Use Hadoop Streaming to run binary via script - hadoop

I am new to Hadoop and I am trying to figure out a way to do the following:
I have multiple input image files.
I have binary executables that processes these files.
These binary executables write text files as output.
I have a folder that contains all of these executables.
I have a script which runs all of these executables in certain order, passing image location as arguments.
My question is this: can I use Hadoop streaming to process these images via these binaries and spit out the results from the text file.
I am currently trying this.
I have my Hadoop cluster running. I uploaded by binaries and my images onto the HDFS.
I have set up a scrip which, when hadoop runs should change directory into the folder with images and execute another script which executes the binaries.
Then the scrip spits out via stdout the results.
However, I can't figure out how to have my map script change into the image folder on HDFS and then execute the other script.
Can someone give me a hint?
sudo ./hadoop/bin/hadoop jar ../hduser/hadoop/contrib/streaming/hadoop-streaming-1.1.0.jar \
-numReduceTasks 0 \
-file /home/hduser/RunHadoopJob.sh \
-input /user/hduser/7posLarge \
-output /user/hduser/output5 \
-mapper RunHadoopJob.sh \
-verbose
And my RunHadoopJob.sh:
#!/bin/bash
cd /user/hduser/7posLarge/;
/user/hduser/RunSFM/RunSFM.sh;
My HDFS looks like this:
hadoop fs -ls
Warning: $HADOOP_HOME is deprecated.
Found 4 items
drwxr-xr-x - hduser supergroup 0 2012-11-28 17:32 /user/hduser/7posLarge
drwxr-xr-x - hduser supergroup 0 2012-11-28 17:39 /user/hduser/RunSFM
drwxr-xr-x - root supergroup 0 2012-11-30 14:32 /user/hduser/output5
I know this is not the standard use of MapReduce. I am simply looking for a way to easily, without writing much overhead spin up multiple jobs on different clusters of the same program with different input. It seems like this is possible looking at Hadoop Streaming documentation.
"How do I use Hadoop Streaming to run an arbitrary set of
(semi-)independent tasks?
Often you do not need the full power of Map Reduce, but only need to
run multiple instances of the same program - either on different parts
of the data, or on the same data, but with different parameters. You
can use Hadoop Streaming to do this. "
If this is not possible, is there another tool on AmazonAWS for example that can do this for me?
UPDATE:
Looks like there are similar solutions but I have trouble following them. They are here and here.

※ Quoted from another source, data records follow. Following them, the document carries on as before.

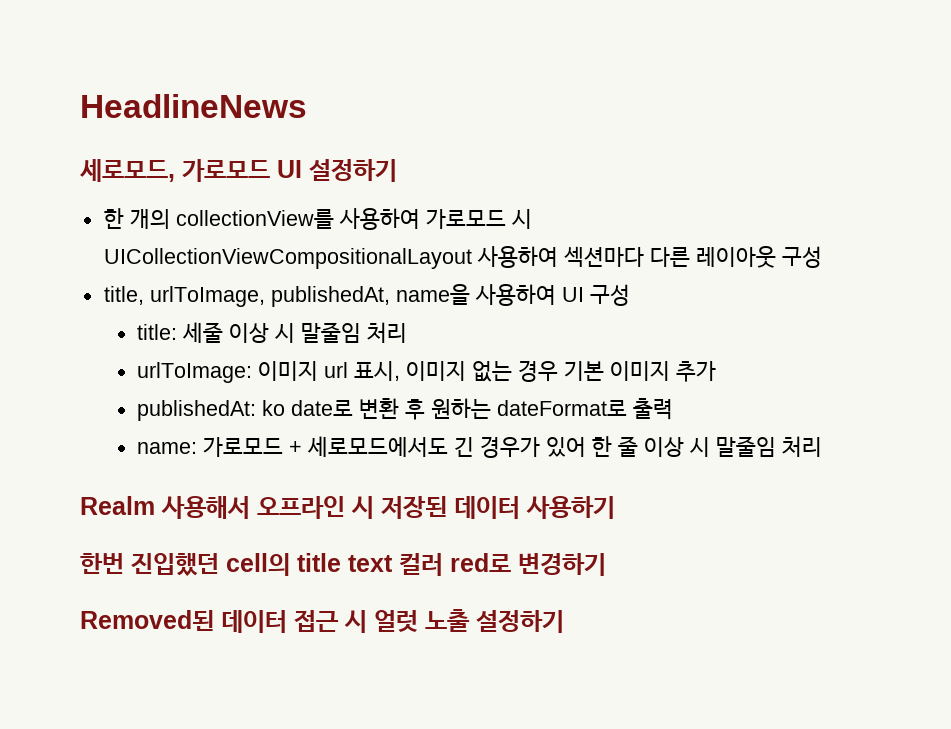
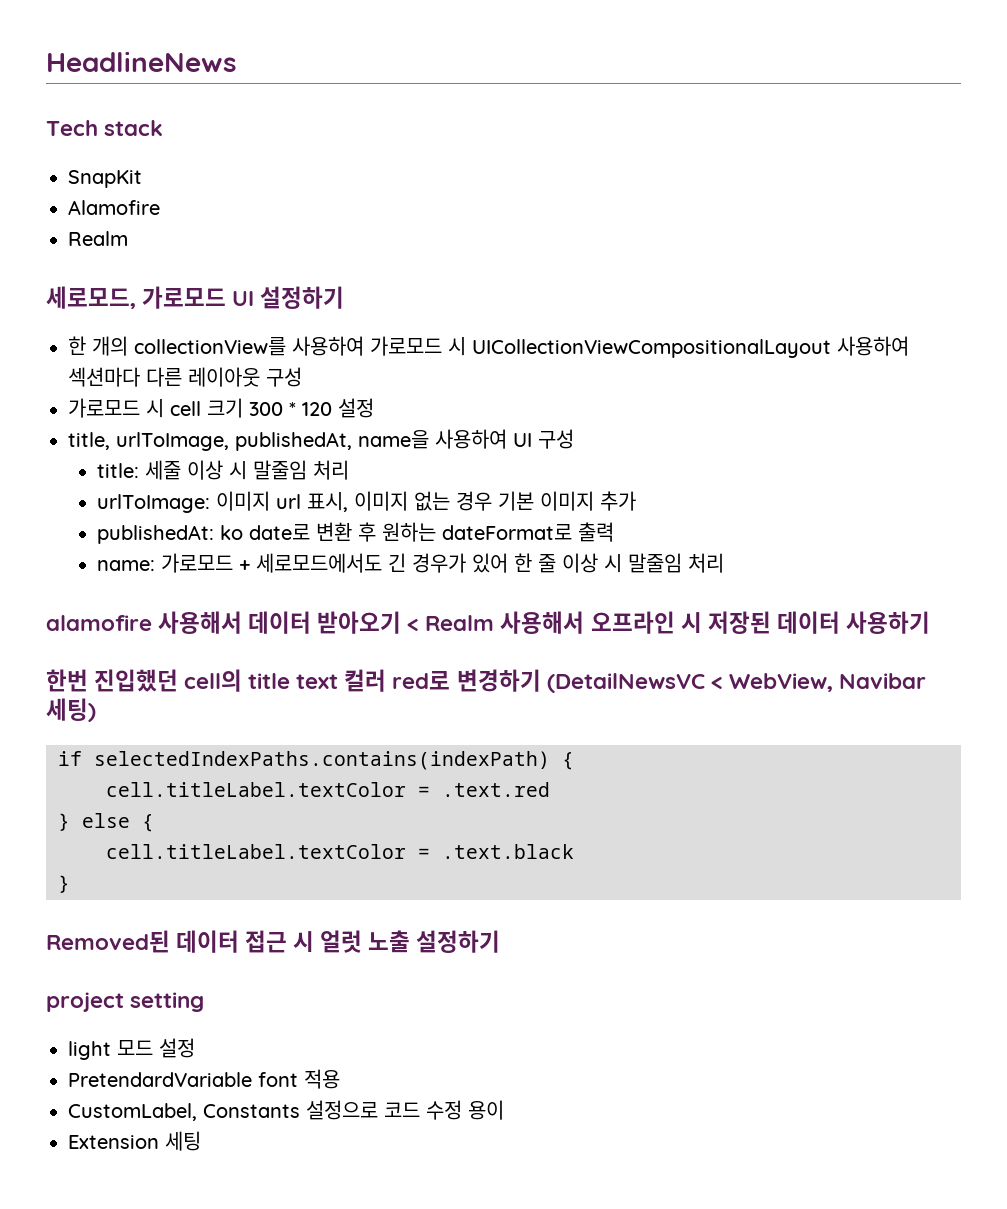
+ Tech stack
+ SnapKit
+ Alamofire
+ Realm
+ 가로모드 시 cell 크기 300 * 120 설정
- Realm 사용해서 오프라인 시 저장된 데이터 사용하기
+ alamofire 사용해서 데이터 받아오기 < Realm 사용해서 오프라인 시 저장된 데이터 사용하기
- 한번 진입했던 cell의 title text 컬러 red로 변경하기
+ 한번 진입했던 cell의 title text 컬러 red로 변경하기 (DetailNewsVC < WebView, Navibar 세팅)
+ if selectedIndexPaths.contains(indexPath) {
+ cell.titleLabel.textColor = .text.red
+ } else {
+ cell.titleLabel.textColor = .text.black
+ }
+ project setting
+ light 모드 설정
+ PretendardVariable font 적용
+ CustomLabel, Constants 설정으로 코드 수정 용이
+ Extension 세팅

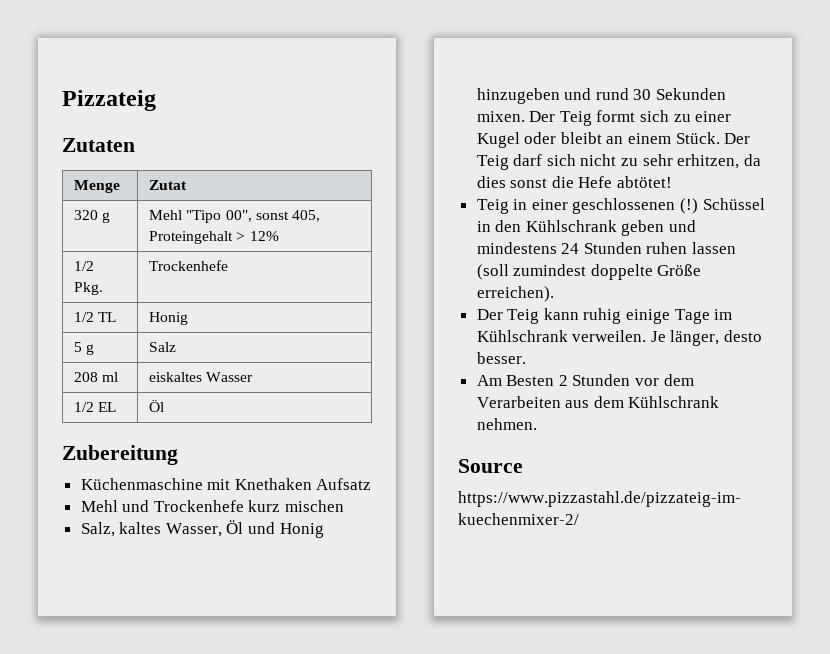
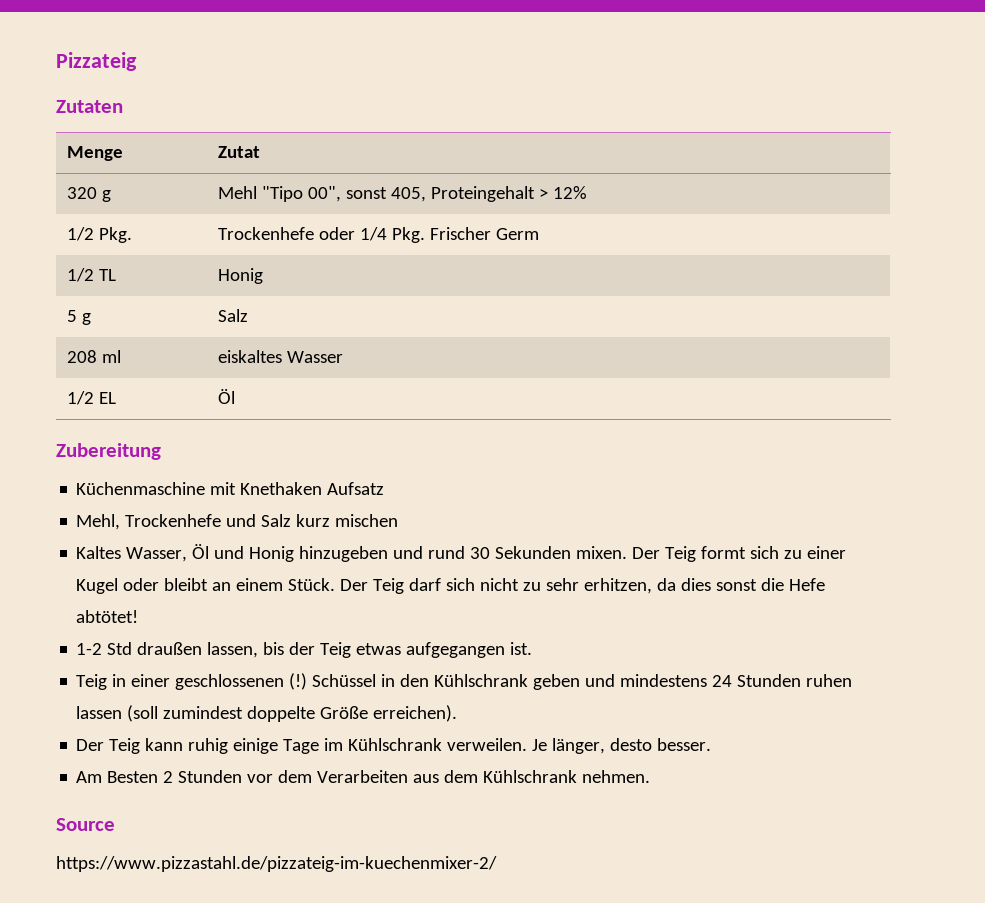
- 1/2 Pkg. | Trockenhefe
+ 1/2 Pkg. | Trockenhefe oder 1/4 Pkg. Frischer Germ
- Mehl und Trockenhefe kurz mischen
+ Mehl, Trockenhefe und Salz kurz mischen
- Salz, kaltes Wasser, Öl und Honig hinzugeben und rund 30 Sekunden mixen.
+ Kaltes Wasser, Öl und Honig hinzugeben und rund 30 Sekunden mixen.
+ 1-2 Std draußen lassen, bis der Teig etwas aufgegangen ist.

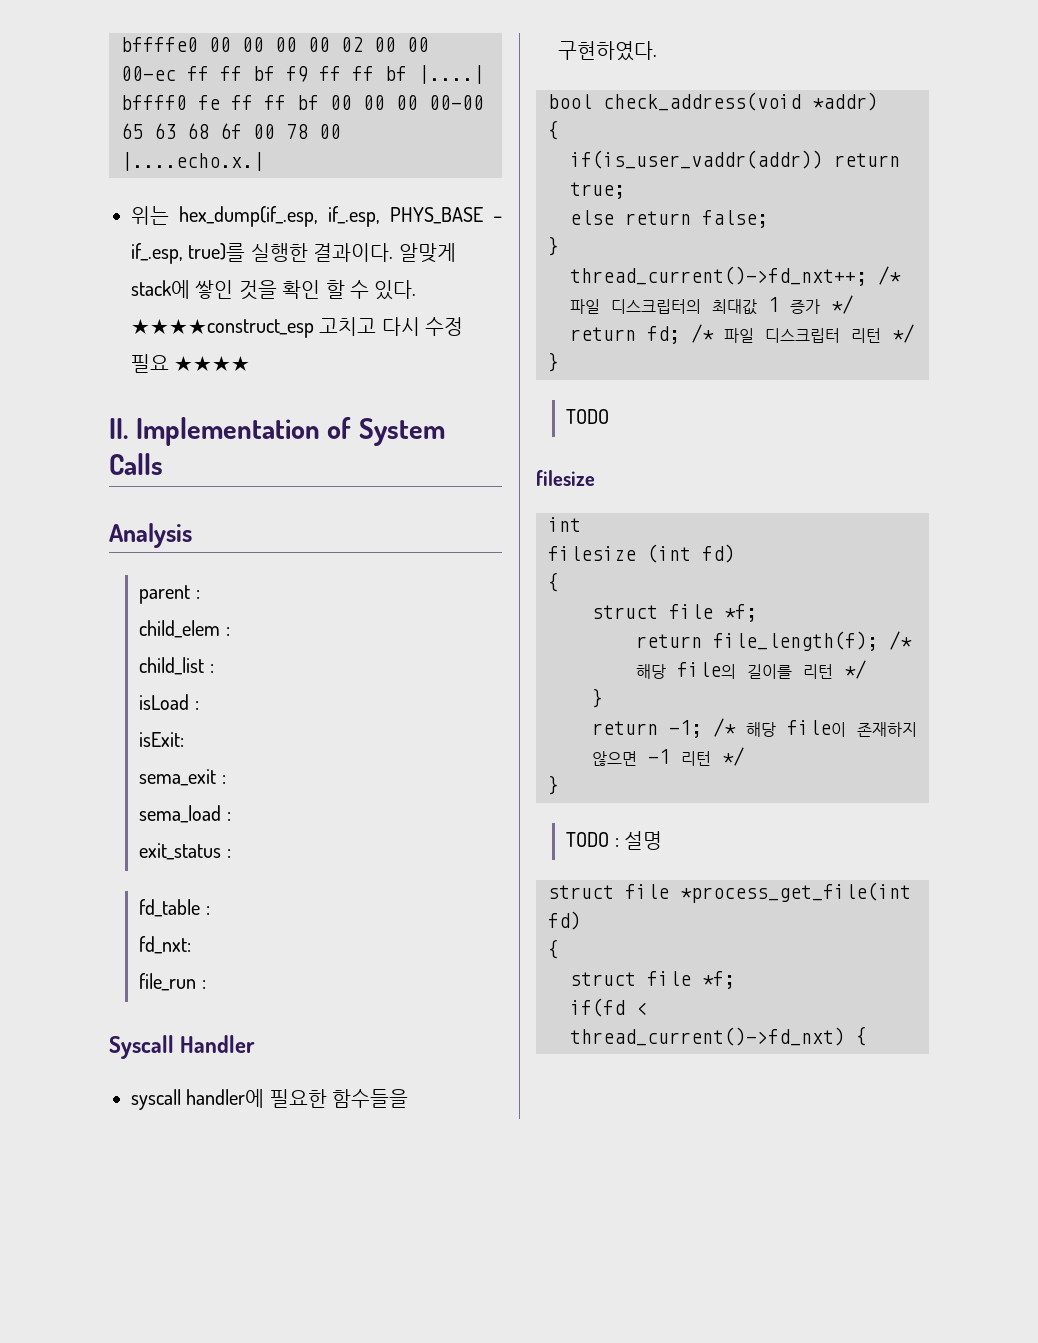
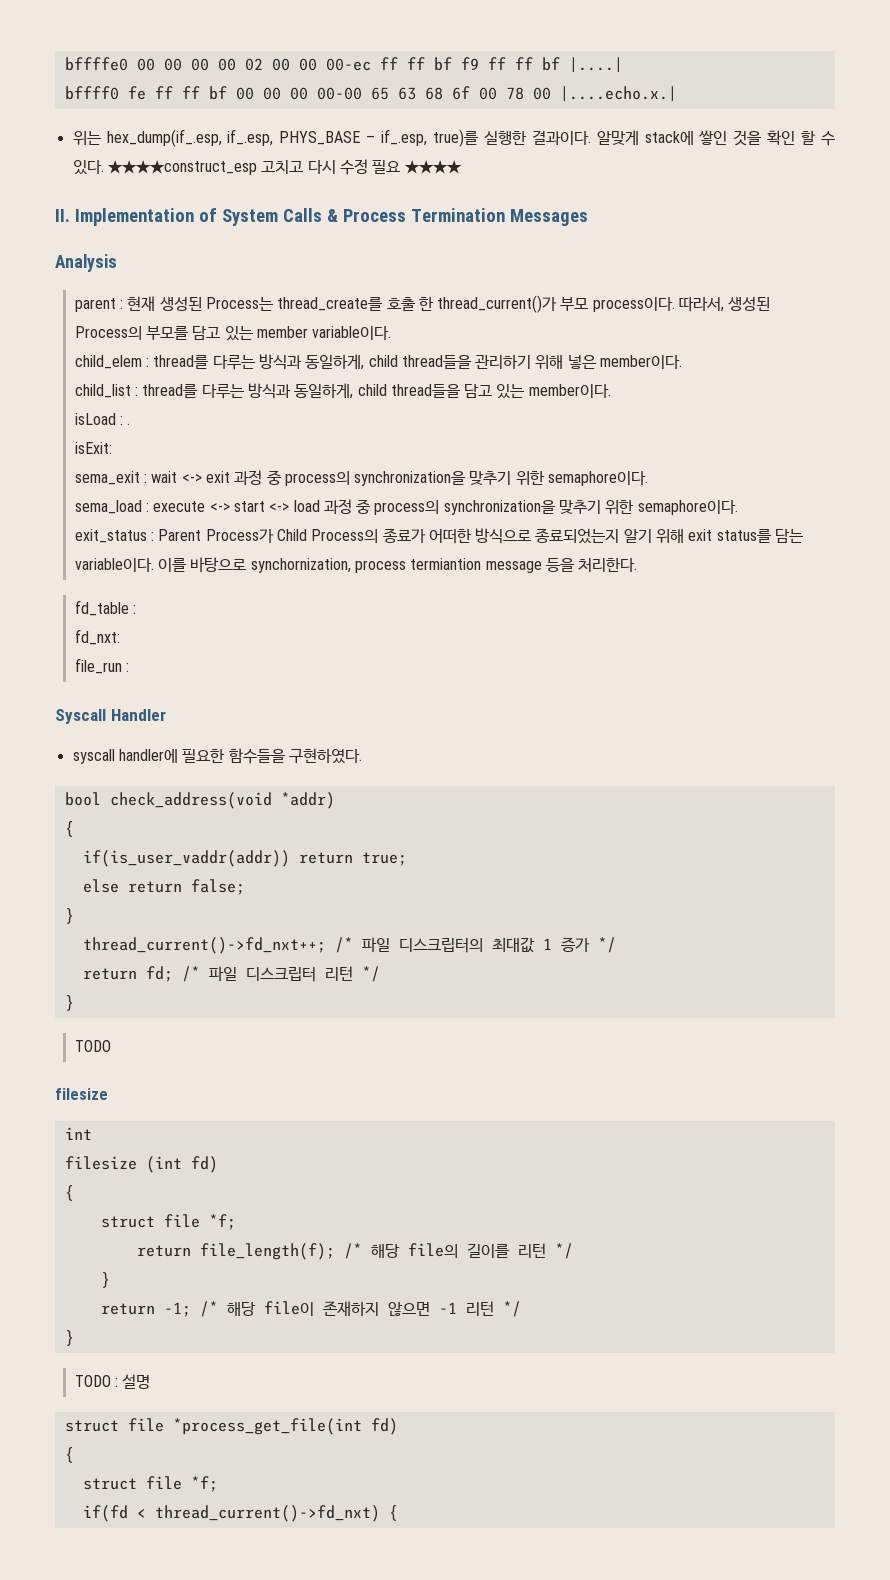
- II. Implementation of System Calls
+ II. Implementation of System Calls & Process Termination Messages
- parent :
- child_elem :
- child_list :
+ parent : 현재 생성된 Process는 thread_create를 호출 한 thread_current()가 부모 process이다. 따라서, 생성된 Process의 부모를 담고 있는 member variable이다.
+ child_elem : thread를 다루는 방식과 동일하게, child thread들을 관리하기 위해 넣은 member이다.
+ child_list : thread를 다루는 방식과 동일하게, child thread들을 담고 있는 member이다.
- isLoad :
+ isLoad : .
- sema_exit :
- sema_load :
- exit_status :
+ sema_exit : wait <-> exit 과정 중 process의 synchronization을 맞추기 위한 semaphore이다.
+ sema_load : execute <-> start <-> load 과정 중 process의 synchronization을 맞추기 위한 semaphore이다.
+ exit_status : Parent Process가 Child Process의 종료가 어떠한 방식으로 종료되었는지 알기 위해 exit status를 담는 variable이다. 이를 바탕으로 synchornization, process termiantion message 등을 처리한다.

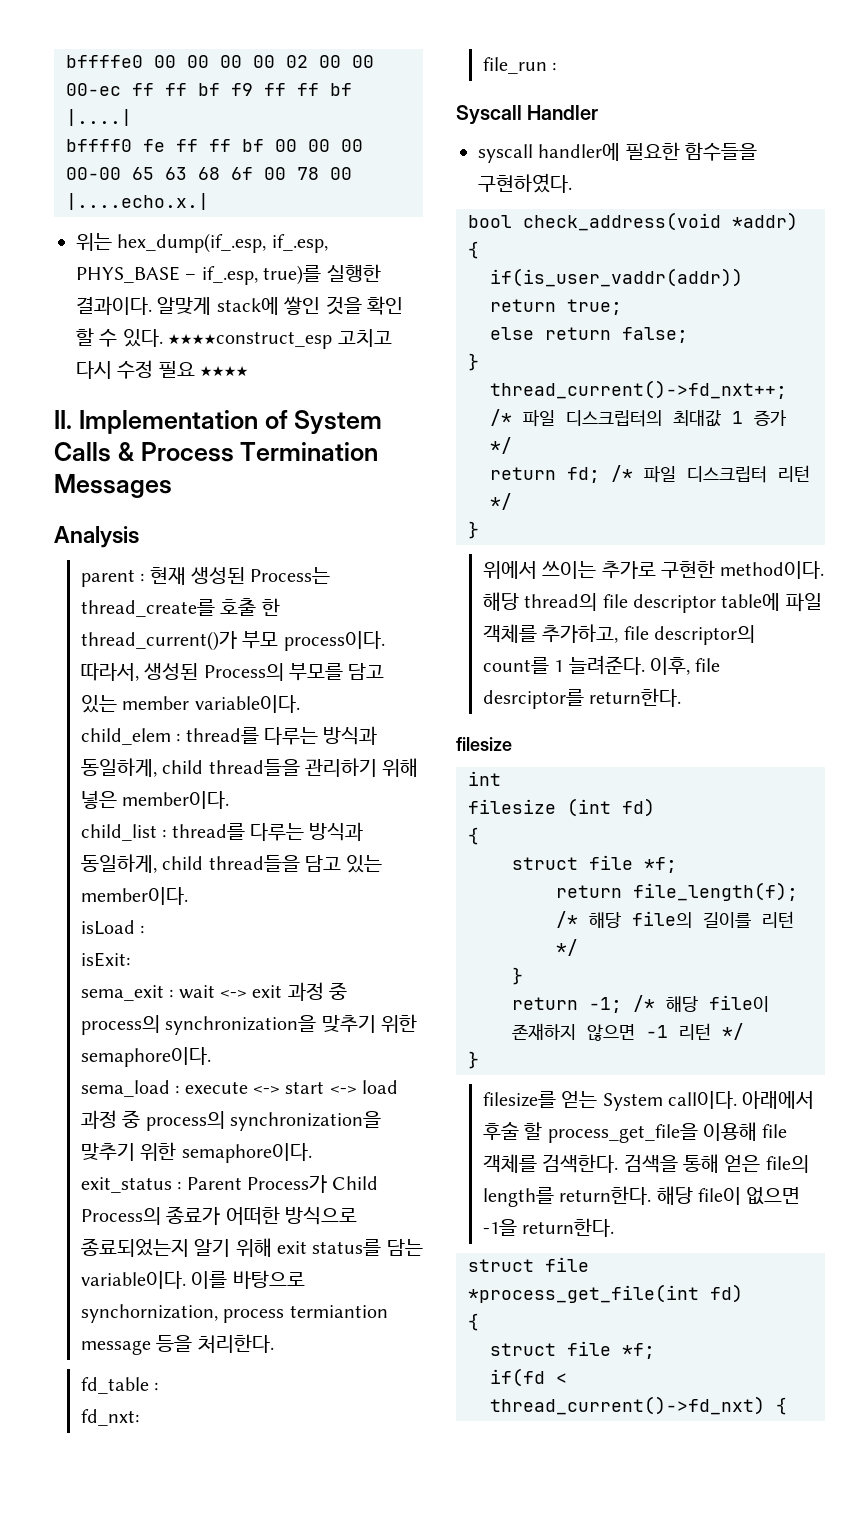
- isLoad : .
+ isLoad :
  return fd; /* 파일 디스크립터 리턴 */
  }
- TODO
+ 위에서 쓰이는 추가로 구현한 method이다. 해당 thread의 file descriptor table에 파일 객체를 추가하고, file descriptor의 count를 1 늘려준다. 이후, file desrciptor를 return한다.
- TODO : 설명
+ filesize를 얻는 System call이다. 아래에서 후술 할 process_get_file을 이용해 file 객체를 검색한다. 검색을 통해 얻은 file의 length를 return한다. 해당 file이 없으면 -1을 return한다.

There are several issues when dealing with Hadoop-streaming and binary files:
Hadoop doesn't know itself how to process image files
mappers are taking the input from the stdin line by line so you need to create an intermediate shell script that writes the image
data from the stdin to some temp. file which is then passed
to the executable.
Just passing the directory location to the executables is not really efficient since in this case you'll loose data locality. I don't want to repeat the already well answered questions on this topic, so here are the links:
Using Amazon MapReduce/Hadoop for Image Processing
Hadoop: how to access (many) photo images to be processed by map/reduce?
Another approach would be to transform the image files into splittable SequenceFiles. I.e: each record would be one image in the SequenceFile. Then using this as input format the mappers would call the executables on each record they get. Note that you have to provide them to the TaskTracker nodes beforehand with the correct file permissions so that they are executable from java code.
Some more information on this topic:
Hadoop: Example process to generating a SequenceFile with image binaries to be processed in map/reduce

I was able to use a "hack" to have a prototype of a workaround.
I am still trying this out, and I don't think this will work on an elastic cluster since you would have to recompile your binaries depending on your cluster's OS architecture. But, if you have a private cluster this may be a solution.
Using hadoop streaming you can package your binaries in .jar files and ship them to the node, where they will get unpacked before your script runs.
I have my images in pics.jar and my program which processes all images found in the directory from where you start the program in BinaryProgramFolder.jar. Inside the folder I have a script which launcher the program.
My streaming job ships the images and a the binary program + scripts to the node and starts them. Again this is a workaround hack...not a "real" solution to the problem.
So,
sudo ./hadoop/bin/hadoop jar ../hduser/hadoop/contrib/streaming/hadoop-streaming-1.1.0.jar \
-archives 'hdfs://master:54310/user/hduser/pics.jar#pics','hdfs://master:54310/user/hduser/BinaryProgramFolder.jar#BinaryProgramFolder' \
-numReduceTasks 0 \
-file /home/hduser/RunHadoopJob.sh \
-input /user/hduser/input.txt \
-output /user/hduser/output \
-mapper RunHadoopJob.sh \
-verbose
Filler input file text.txt:
Filler text for streaming job.
RunHadoopJob.sh
cp -Hr BinaryProgramFolder ./pics; #copy a sym link to your unpacked program folder into your pics directory.
cd ./pics;
./BinaryProgramFolder/BinaryProgramLauncScript.sh <params>; #lunch your program following the symlink to the programs folder, I also used a script to launch my bin program which was in the same folder as the launch script.
NOTE: you must first put your program and images into a jar archive and then copy them to the HDFS. Use hadoop fs -copyFromLocal ./<file location> ./<hadoop fs location>

Related

Hadoop distcp wrong path still copies - where did data go?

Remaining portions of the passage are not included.